**What is needed:** Wherever the word "solid" occurs in the listing below, copy that whole line.

┄┄┄┄┄┄

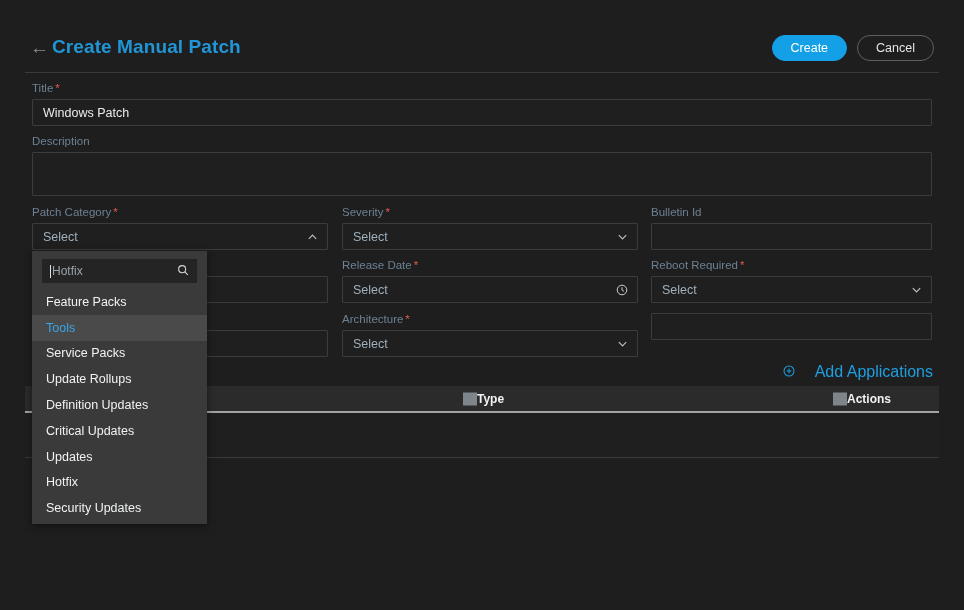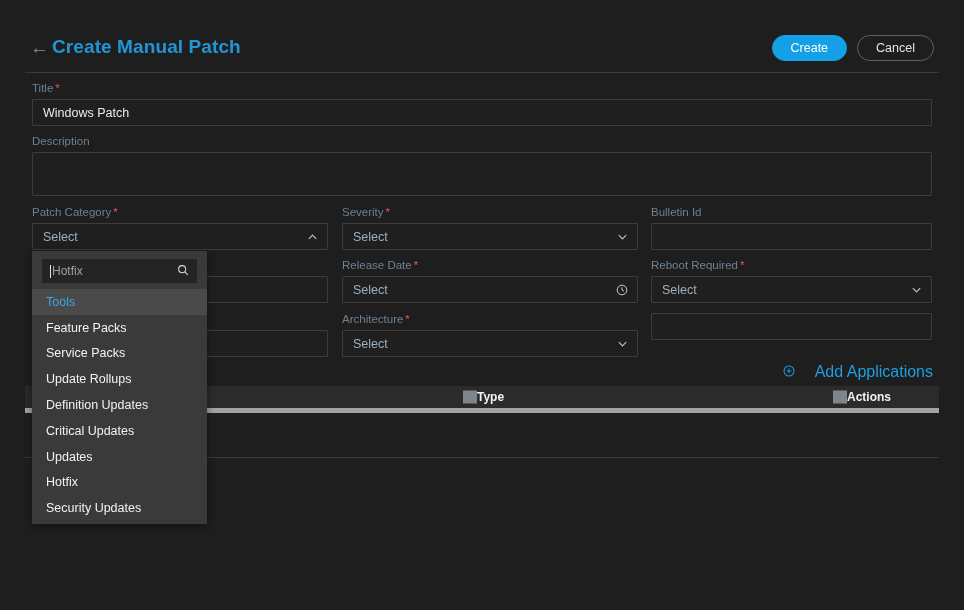--- a/index.html
+++ b/index.html
@@ -294,8 +294,8 @@
       </div>
     </div>
     <div class="dd-list">
+      <div class="dd-item">Feature Packs</div>
       <div class="dd-item selected">Tools</div>
-      <div class="dd-item">Feature Packs</div>
       <div class="dd-item">Service Packs</div>
       <div class="dd-item">Update Rollups</div>
       <div class="dd-item">Definition Updates</div>

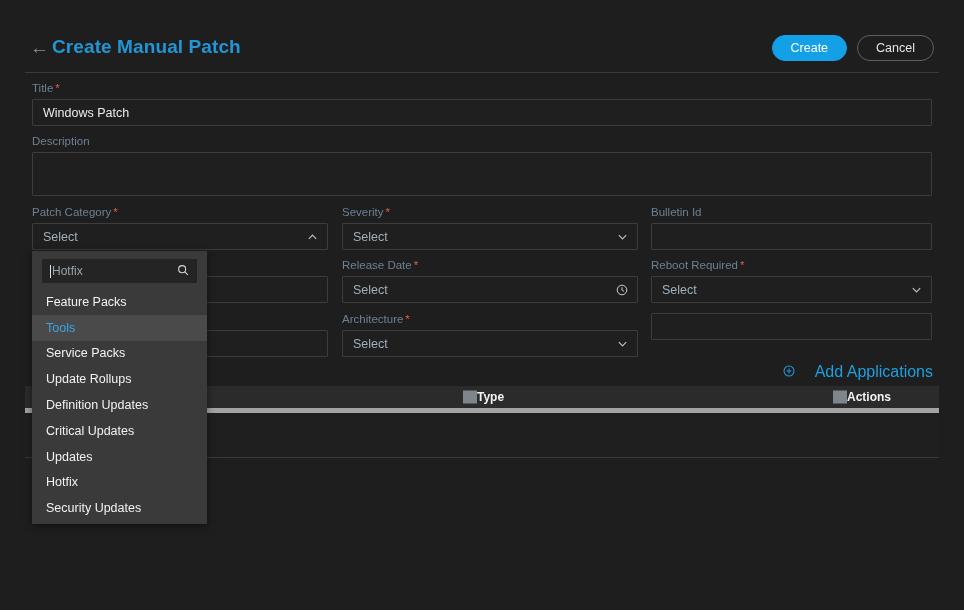--- a/index.html
+++ b/index.html
@@ -109,7 +109,7 @@
   }
   .thead {
     display: flex; align-items: center; height: 27px;
-    background: #2b2b2b; border-bottom: 5px solid #a3a3a3;
+    background: #2b2b2b; border-bottom: 2px solid #a3a3a3;
     color: #f0f2f4; font-size: 12px; font-weight: bold;
   }
   .th { position: relative; display: flex; align-items: center; height: 100%; }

┄┄┄┄┄┄

**Solution to the problem:**
-    background: #2b2b2b; border-bottom: 5px solid #a3a3a3;
+    background: #2b2b2b; border-bottom: 2px solid #a3a3a3;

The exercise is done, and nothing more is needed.